In a 7 p.m. public meeting at Connersville City Hall, APC will consider a compromise proposal that requires CAFOs be located at least a quarter mile from the nearest residence. The proposal is based on an Indiana Model Code as well as the zoning codes from other counties.
The proposal defines a CAFO or concentrated feeding operation as at least 300 cattle, 600 swine or 30,000 fowl in an area where ground cover or vegetation covers less than half of the confinement area.
The proposal came about because of three applications for CAFOs that were considered four years ago by the APC. At that time, emotions ran deep between those who believe that CAFOs are farming operations that should not be overly regulated and those who believe that CAFOs should not be allowed, particularly in residential areas. At that time, two applications were approved and one denied.
The APC asked the planning director to update the code for the confined feeding of livestock. A committee consisting members of the APC, Board of Zoning Appeals, people involved in agriculture and rural residential property owners has reviewed the code.

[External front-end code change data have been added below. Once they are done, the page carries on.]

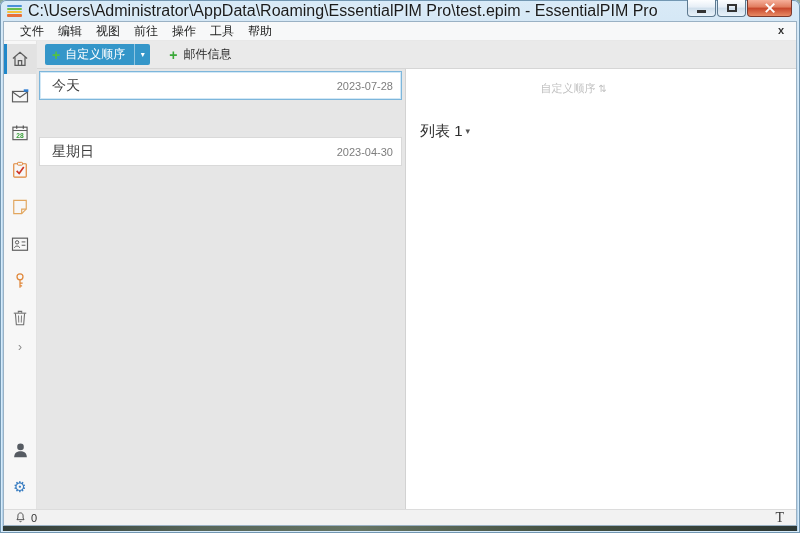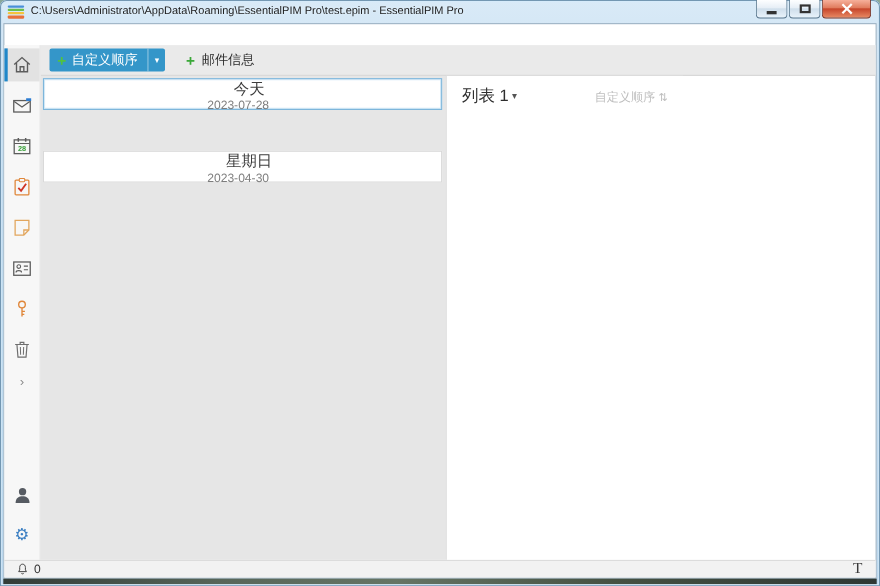"C:\Users\Administrator\AppData\Roaming\E" .title-text { font-size: 10px -> 16px }
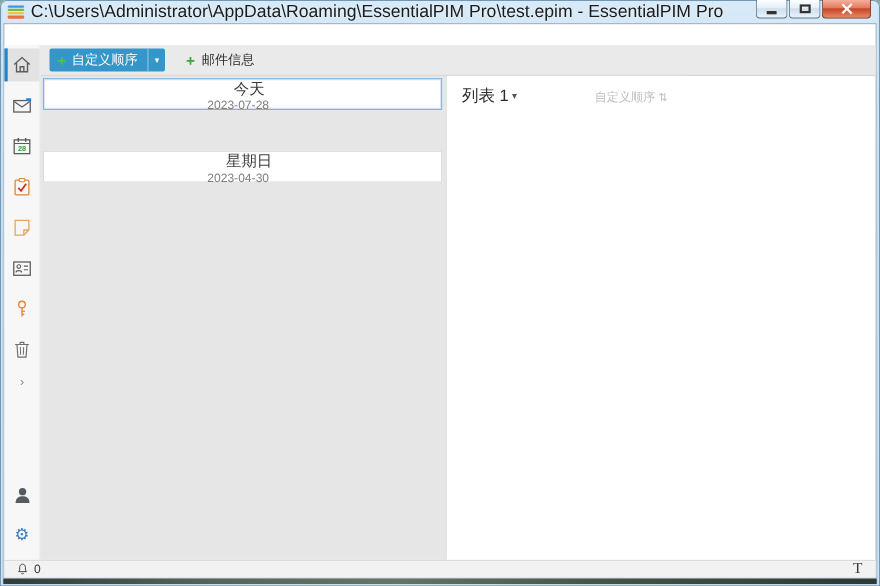"文件" div.menubar { html: none -> <div> <span>文件</span> <span>编辑</span> <span>视图</span> <span>前往</span> <span>操作</span> <span>工具</span> <span>帮助</span> <span>x</span> </div> }
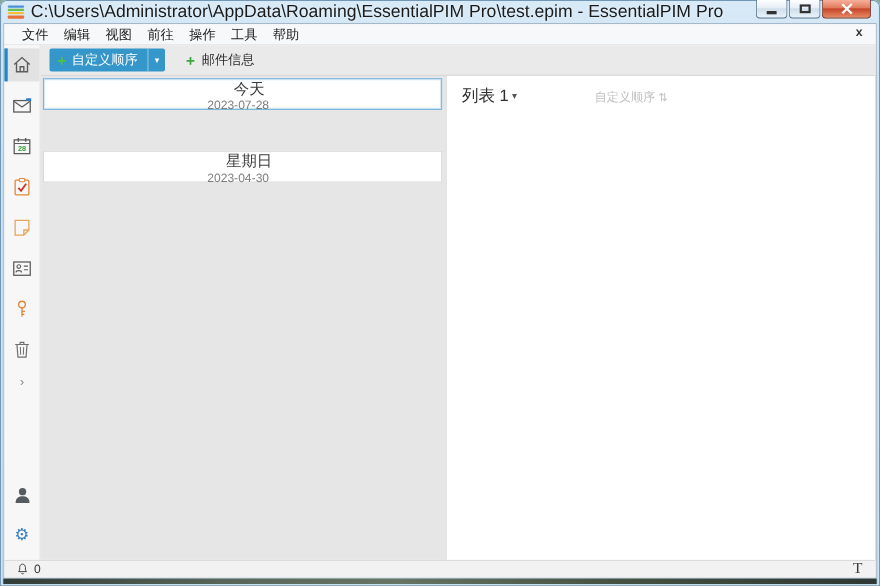"今天" .card { flex-direction: column -> none }
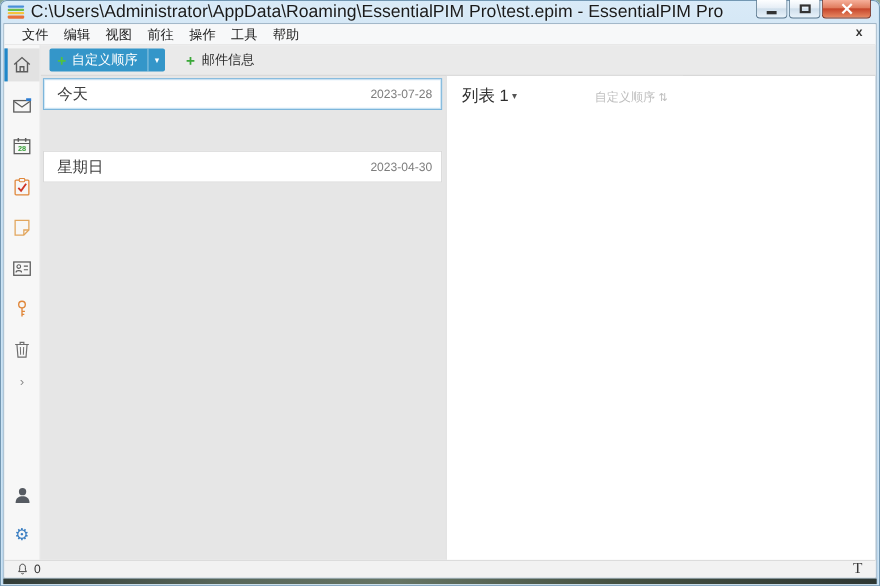"列表 1 ▾" .mid-title { margin-top: none -> 44px }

“I think it’s the best compromise we can come up with,” said committee member and BZA member Kari Steele. “I think it will limit the growth of animal agriculture but you have to balance it with private property rights.”

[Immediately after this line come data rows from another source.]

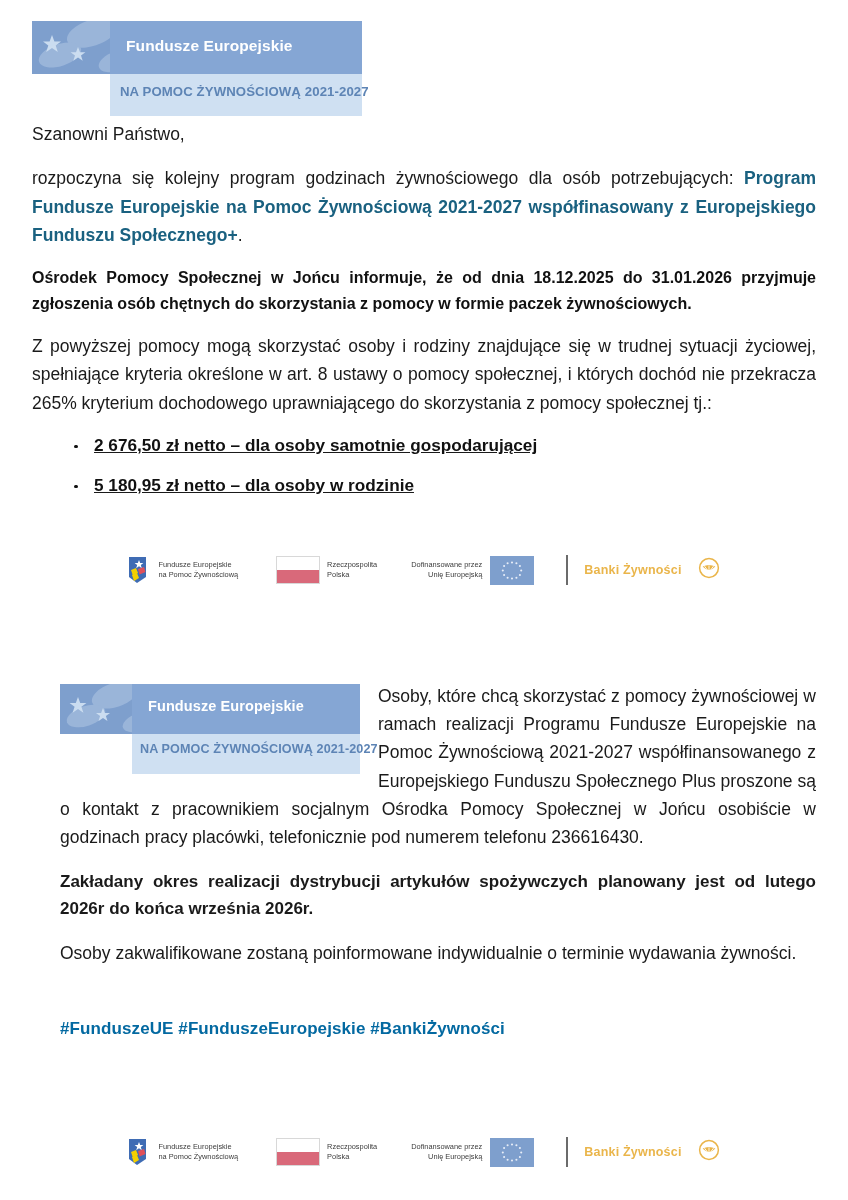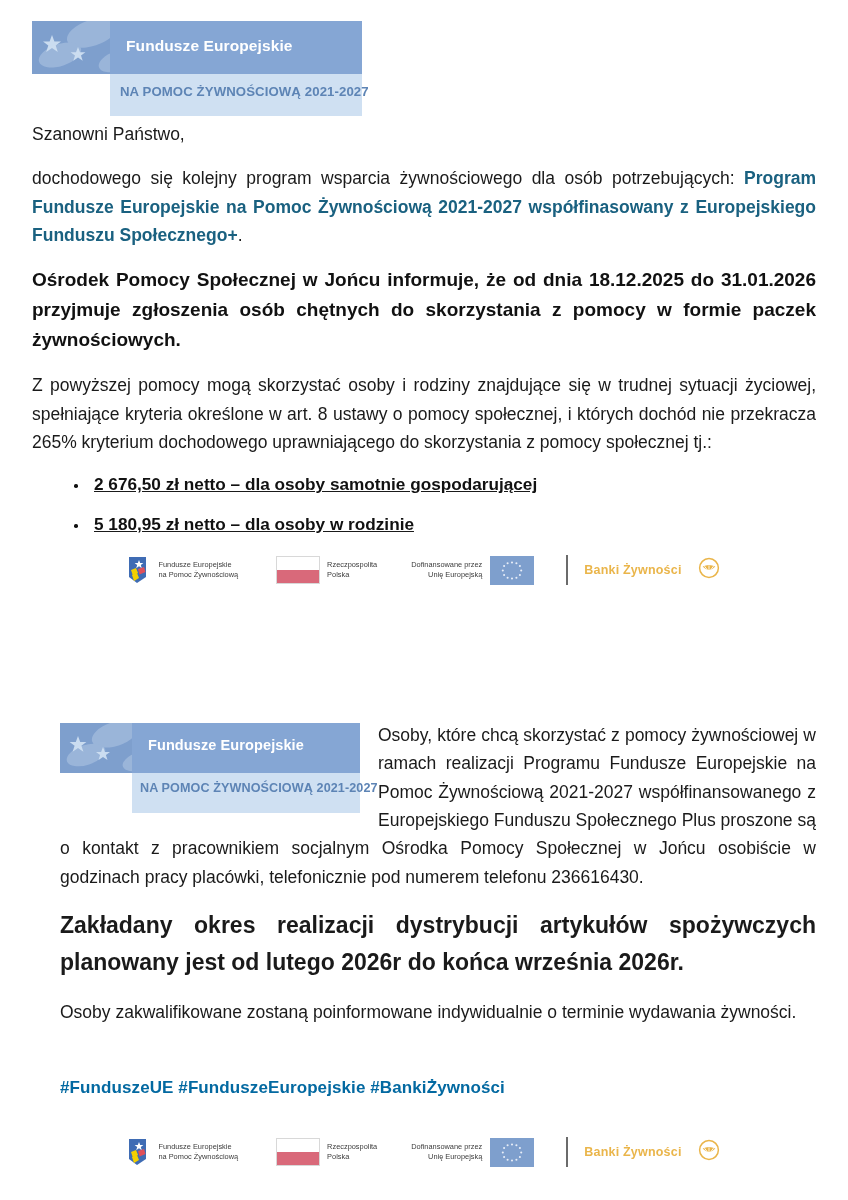"dochodowego się kolejny program wsparcia" span { text: dochodowego się kolejny program wsparcia -> rozpoczyna się kolejny program godzinach }
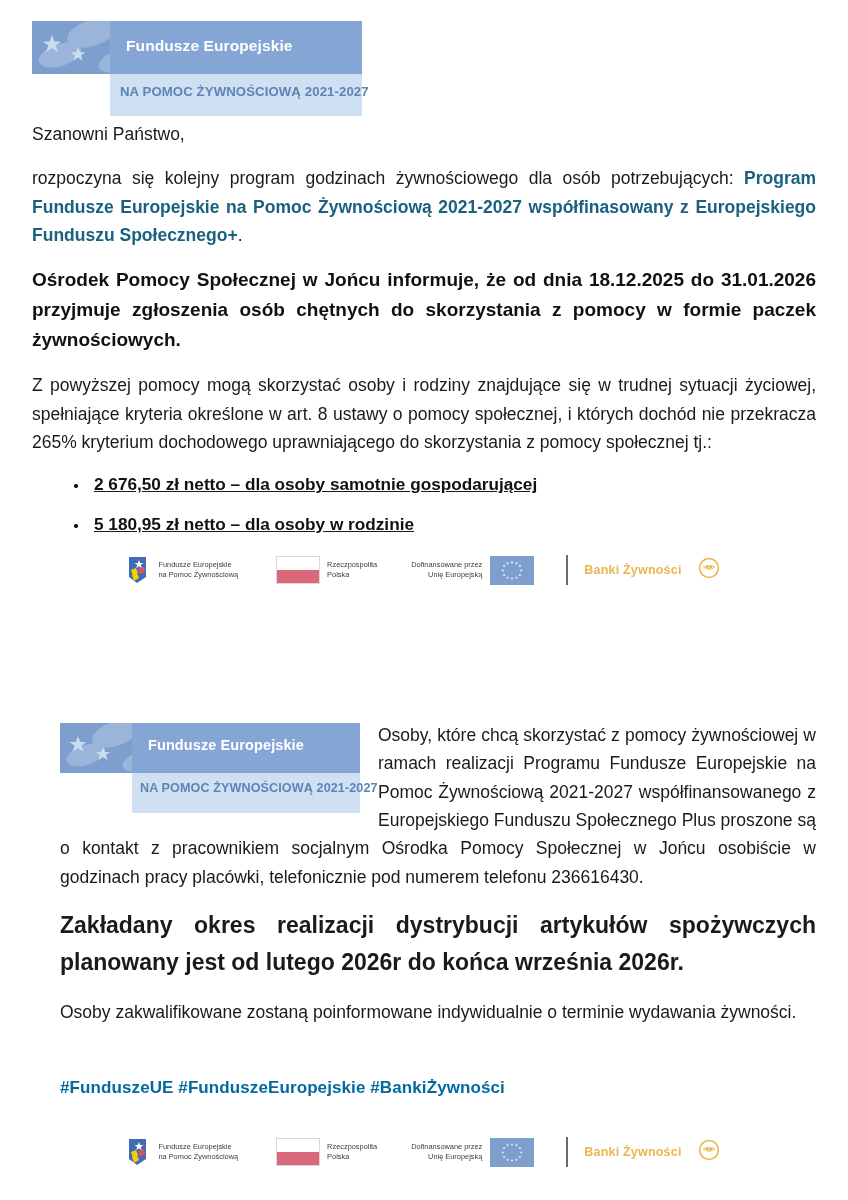"Ośrodek Pomocy Społecznej w Jońcu" p.bold-black { font-size: 19px -> 16px }
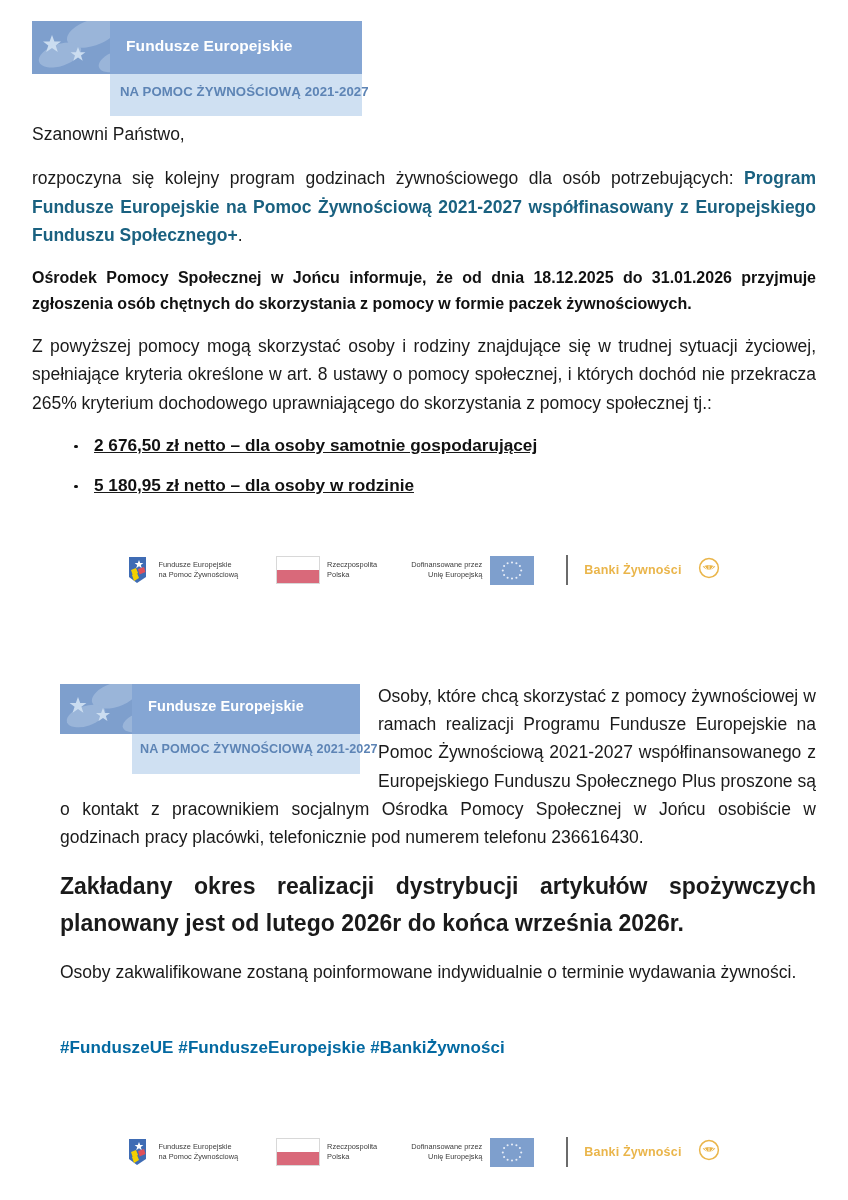"Zakładany okres realizacji dystrybucji" p.body { font-size: 23px -> 17px }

She said the county no longer promotes animal agriculture. The proposal will not prohibit it but will not promote it, either.
Committee member and APC member Gary Breitenbach said he agrees that it was a good compromise.

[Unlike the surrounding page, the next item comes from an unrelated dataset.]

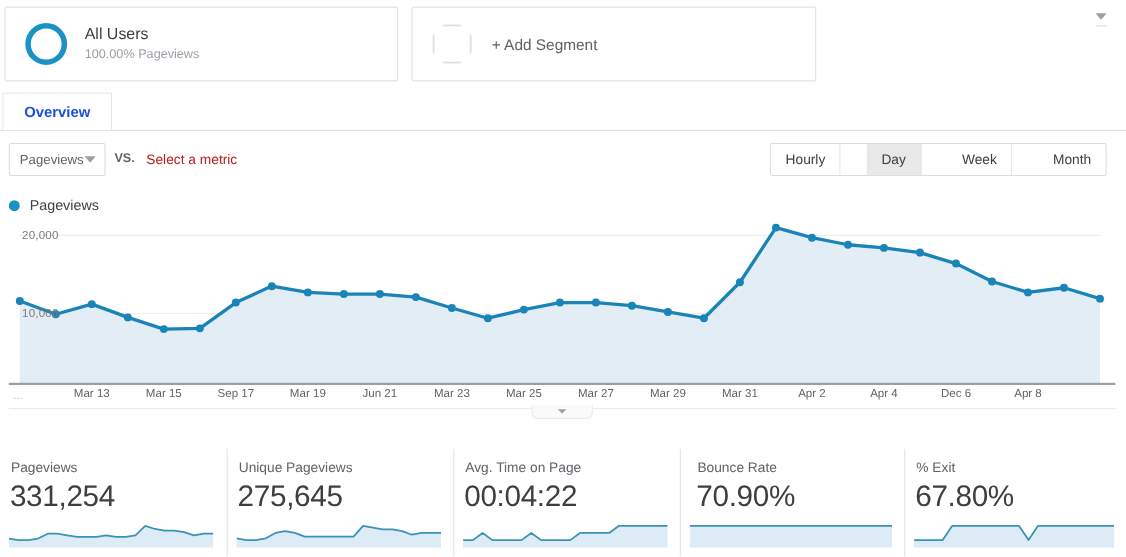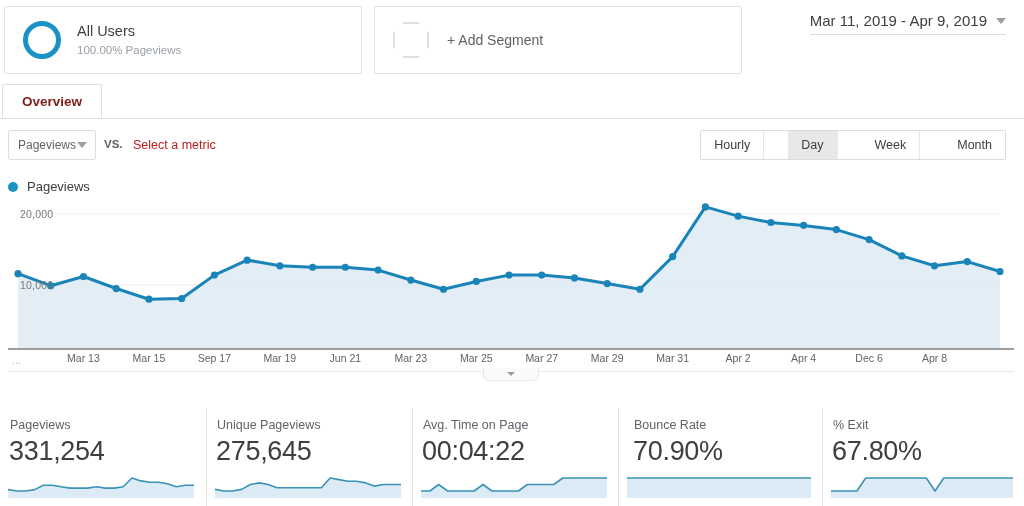"Mar 11, 2019 - Apr" span { html: <span>Mar 11, 2019 - Apr 9, 2019</span> -> none }
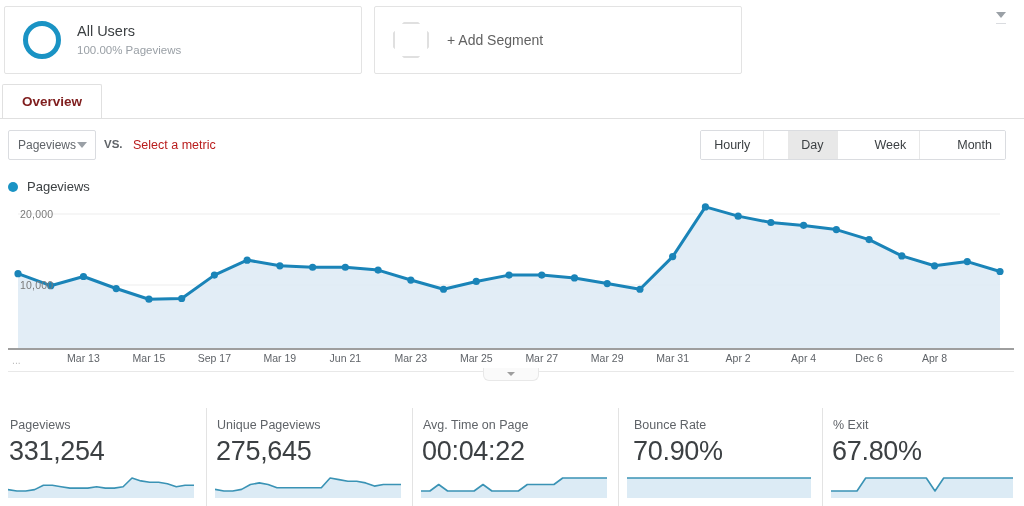"Overview" .tab { color: #7f1d1d -> #1d4ed8 }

“We’re a residential county, especially in the south,” he said. “There is not a huge amount space in Fayette County where CAFOs would be attractive in terms of sites. I think our proposal is consistant with a lot of communities, certainly those as residential as this one. I feel pretty good about it. I don’t see it being a major controversy here.”
APC Director Bill MacDaniel said he sees it as a victory for the those who would like to prevent large feeding operations from coming into the county as well as those who believe it’s a farming activity that should have few restrictions.
“Of the three CAFO applications we’ve had, the results would have been the same,” he said.
An “Indiana Model Code” is the basis for county zoning codes. The study committee looked at codes from several other counties, particularly Rush County, and incorporated those ideas into the new code, MacDaniel said.
At the heart of the plan is a point system meant to reduce subjective considerations. Each proposal will be scored and can earn up to 425 points. Points are available for separation between residences, subdivisions, public use areas, schools, churches and the population density of the proposed site. Odor abatement programs can add points. Injection or incorporation of manure into farm soil adds points. Letters of support from the community and notification of neighbors adds points.
Points can be deducted if there is history of violations by the operator or applicant.
To qualify for a special exception that would allow it to be built, a proposed confined feeding operation must score 234 points if it’s in an area zoned Agricultural-1 or -2, or 298 points in an A-1 zone.
Many people will argue that residents who move into the rural areas of the county should respect farming activity but the other side of that is that someone invited the new residents into the rural area by selling the land, he said.
“There is change in the character of the land from mainly agriculture to one that is really more mixed use,” he said. “Just because farming was first, those people who moved there for residential use have property rights also.
“The big issue with everything as well as this is that you try to balance property rights.”
Many issues commonly associated with animal feeding operations are covered by other agencies and not included in the zoning code, he said. For example, manure disposal is managed by the Office of the State Chemist as a fertilizer.
“What is covered in (the proposal) are things that actually do relate to zoning,” he said. “The state regulates the application and storage requirements but one of the things we can do something about is odor and that’s the buffer and separation distance to minimize the odor.”